3. Hydroponic Greens
Irene calls her time on a rural farm in Milton, Vermont, while attending The Mountain School, a “life changing experience.” She still maintains a zealous, hands-in-the-dirt approach to natural food, working at local farms whenever time permits, and encouraging her employees to work the fields where Mei Mei purchases their produce. Almost 100 percent of their ingredients are local, organic, sustainable, and seasonal, which can pose a problem come winter. Bored with root vegetables, the Lis found Finger Lakes Fresh, a hydroponics greenhouse that is also a division of Challenge Workforce Solution, which provides employment opportunities for people with disabilities. Now they have a year-round supply of lettuces, herbs, and bok choy that tastes good and fits their organic agenda.
“It’s the holy grail of regional greens,” says Irene. “You can get them in winter, they have a social mission, and they’re delicious.”
4. Kaizen’s Fermented Perfection
The brainchild of Momofuku’s David Chang, Kaizen Trading Company is a fermentation test lab and production facility that specializes in hozon (a thick paste made from fermented nuts, grains, and seeds) and bonji (a dark liquid made from single-variety fermented grains). Both products are made similarly as miso with salt and koji (Japan’s “national fungus” also used in the production of sake).

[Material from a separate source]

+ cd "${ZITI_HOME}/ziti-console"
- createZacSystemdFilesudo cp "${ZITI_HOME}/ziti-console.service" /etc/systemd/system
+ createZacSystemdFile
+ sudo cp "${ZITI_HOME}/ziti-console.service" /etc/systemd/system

Ribelle’s Tim Maslow, an alumnus of Momofuku, was sent a box of samples. Specializing in Italian food, Maslow wasn’t sure how to utilize the Kaizen products, so he sent them over to Mei Mei to experiment. “We really like these on vegetarian dishes because we think it gives them that nice umami punch,” says Irene.

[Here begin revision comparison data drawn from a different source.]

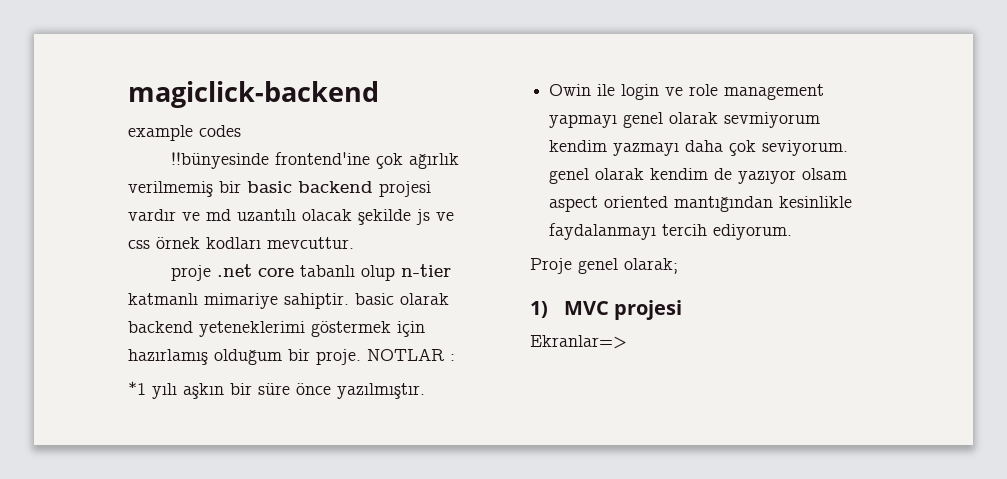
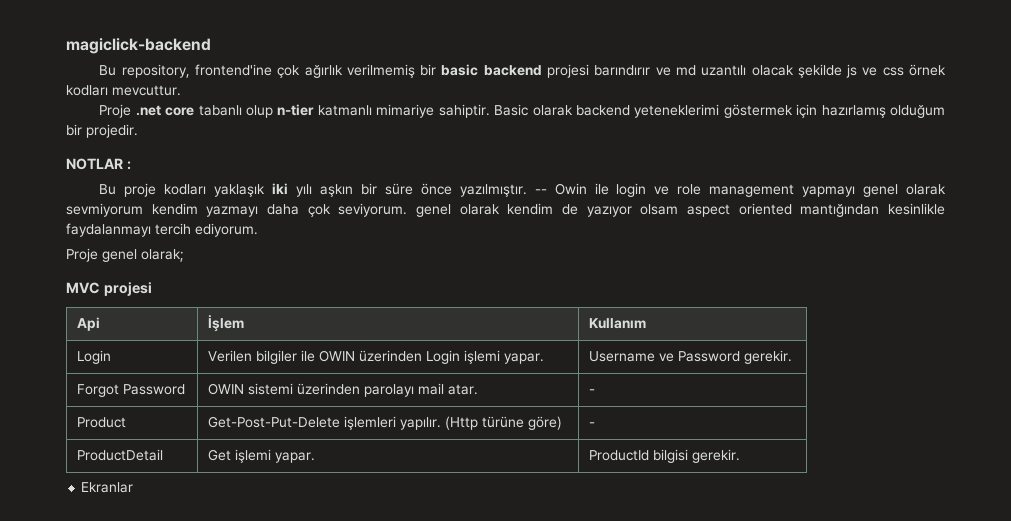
- example codes
- !!bünyesinde frontend'ine çok ağırlık verilmemiş bir basic backend projesi vardır ve md uzantılı olacak şekilde js ve css örnek kodları mevcuttur.
+ Bu repository, frontend'ine çok ağırlık verilmemiş bir basic backend projesi barındırır ve md uzantılı olacak şekilde js ve css örnek kodları mevcuttur.
- proje .net core tabanlı olup n-tier katmanlı mimariye sahiptir. basic olarak backend yeteneklerimi göstermek için hazırlamış olduğum bir proje. NOTLAR :
+ Proje .net core tabanlı olup n-tier katmanlı mimariye sahiptir. Basic olarak backend yeteneklerimi göstermek için hazırlamış olduğum bir projedir.
+ NOTLAR :
- *1 yılı aşkın bir süre önce yazılmıştır.
- Owin ile login ve role management yapmayı genel olarak sevmiyorum kendim yazmayı daha çok seviyorum. genel olarak kendim de yazıyor olsam aspect oriented mantığından kesinlikle faydalanmayı tercih ediyorum.
+ Bu proje kodları yaklaşık iki yılı aşkın bir süre önce yazılmıştır. -- Owin ile login ve role management yapmayı genel olarak sevmiyorum kendim yazmayı daha çok seviyorum. genel olarak kendim de yazıyor olsam aspect oriented mantığından kesinlikle faydalanmayı tercih ediyorum.
- 1) MVC projesi
+ MVC projesi
- Ekranlar=>
+ Api | İşlem | Kullanım
+ Login | Verilen bilgiler ile OWIN üzerinden Login işlemi yapar. | Username ve Password gerekir.
+ Forgot Password | OWIN sistemi üzerinden parolayı mail atar. | -
+ Product | Get-Post-Put-Delete işlemleri yapılır. (Http türüne göre) | -
+ ProductDetail | Get işlemi yapar. | ProductId bilgisi gerekir.
+ Ekranlar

If you thought bacon and pancetta were the only ways to add salt, spice, and smoky aromatics, think again. The Kaizen smoked spelt bonji adds a startling level of depth and flavor to Mei Mei’s salads and stir-frys. Lentil hozon is smoked and used like barbecue sauce. And their returning sweet and sour pork (made with a soy sauce and cranberry reduction) benefits from a hefty dose of the spicy chickpea gochu.
The New York Times caused an uproar last year when they covered New Yorker staff writer Dana Goodyear’s book, Anything That Moves: Renegade Chefs, Fearless Eaters, and the Making of a New American Food Culture, which predicts the rise of insect consumption in the American diet. Eating bugs?!? Well, to fight out-of-control population growth and the massive amount of greenhouse gases produced by factory farming, scientists, and even chefs like the renowned Grant Achatz are looking for alternative sources of protein.

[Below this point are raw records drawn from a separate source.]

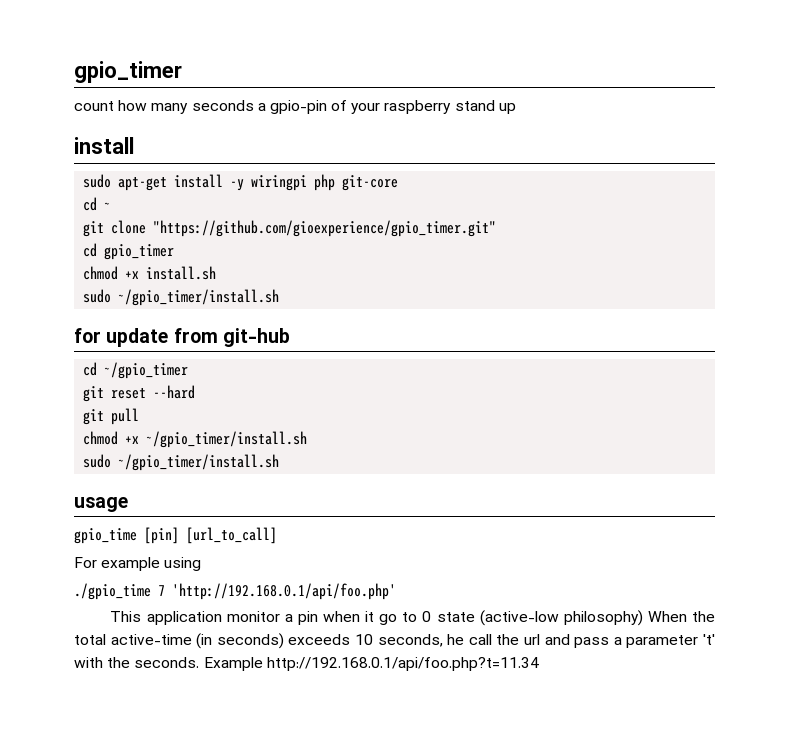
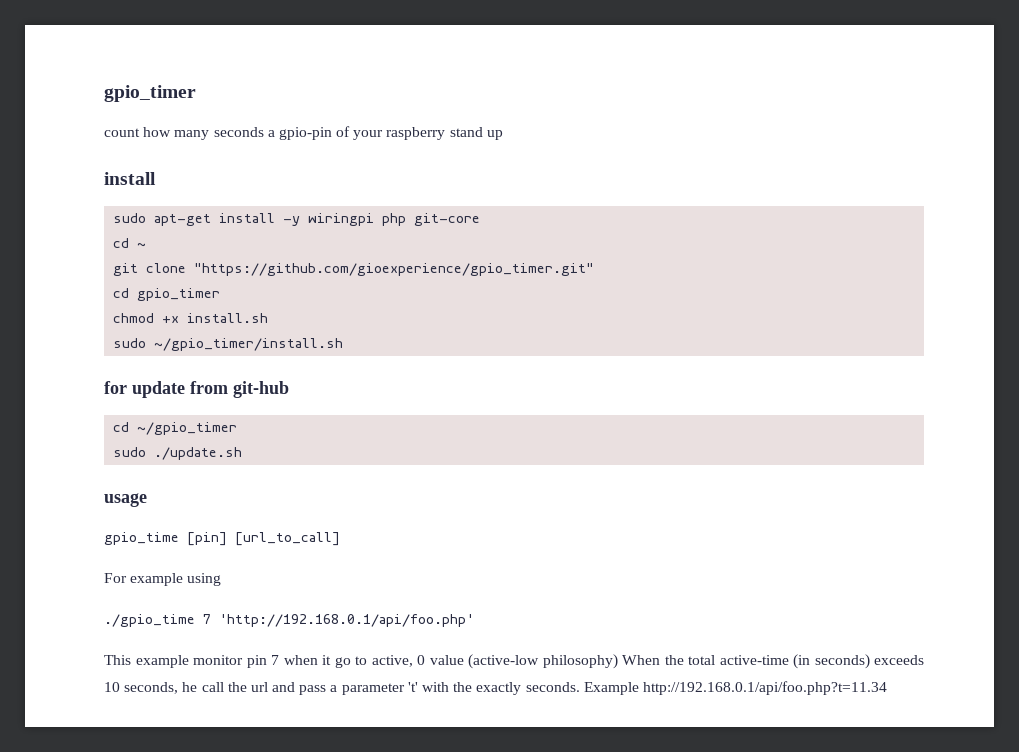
- git reset --hard
- git pull
- chmod +x ~/gpio_timer/install.sh
- sudo ~/gpio_timer/install.sh
+ sudo ./update.sh
- This application monitor a pin when it go to 0 state (active-low philosophy) When the total active-time (in seconds) exceeds 10 seconds, he call the url and pass a parameter 't' with the seconds.
+ This example monitor pin 7 when it go to active, 0 value (active-low philosophy) When the total active-time (in seconds) exceeds 10 seconds, he call the url and pass a parameter 't' with the exactly seconds.

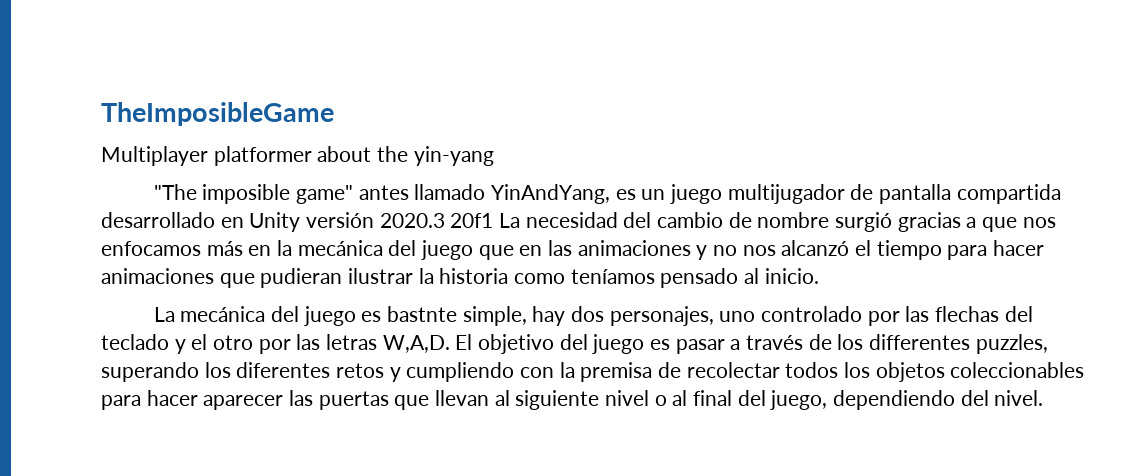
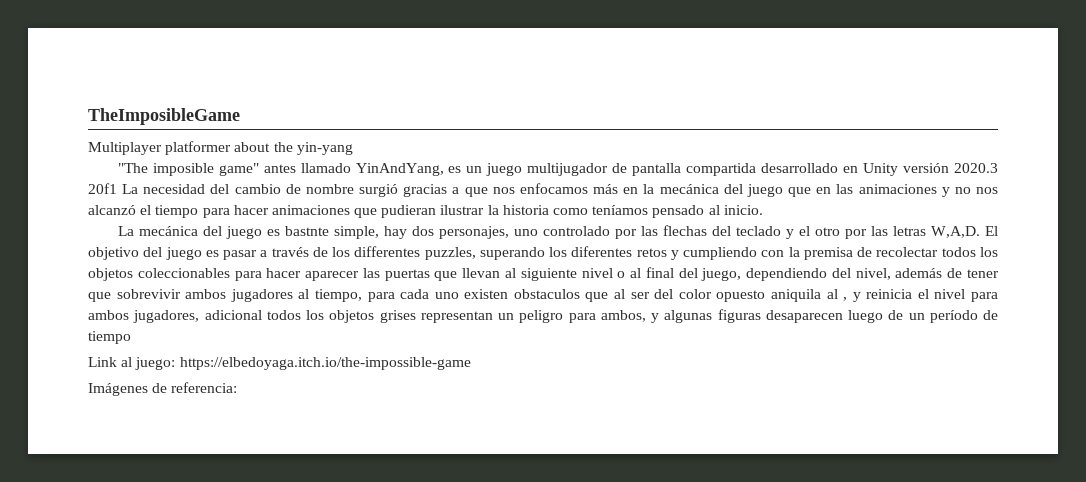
- El objetivo del juego es pasar a través de los differentes puzzles, superando los diferentes retos y cumpliendo con la premisa de recolectar todos los objetos coleccionables para hacer aparecer las puertas que llevan al siguiente nivel o al final del juego, dependiendo del nivel.
+ El objetivo del juego es pasar a través de los differentes puzzles, superando los diferentes retos y cumpliendo con la premisa de recolectar todos los objetos coleccionables para hacer aparecer las puertas que llevan al siguiente nivel o al final del juego, dependiendo del nivel, además de tener que sobrevivir ambos jugadores al tiempo, para cada uno existen obstaculos que al ser del color opuesto aniquila al , y reinicia el nivel para ambos jugadores, adicional todos los objetos grises representan un peligro para ambos, y algunas figuras desaparecen luego de un período de tiempo
+ Link al juego: https://elbedoyaga.itch.io/the-impossible-game
+ Imágenes de referencia:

Now local chefs like Sofra Bakery’s Geoff Lukas and the cooks at Mei Mei are working on entrees that incorporate entomophagy. Here’s the thing: they’re actually really good. These are still months away from becoming a reality, but Irene showed me fermented mealworms that tasted like parmesan cheese. There was a “bar snack” made from freeze-dried mealworms, which were flash-fried in a wok then topped with Old Bay. The result tasted like pork rinds coated in Doritos cheese spice. And who doesn’t love fish sauce, the backbone of so much Vietnamese and Thai cuisine? Irene had made a garum from the fermented mealworms that could easily be incorporated in the same way as traditional fish sauce. Once again, these are in a developmental phase, but hopefully it’s one they’re brave enough to pursue—not just for the novelty aspect, but for the possibility of even more daring, flavorful food.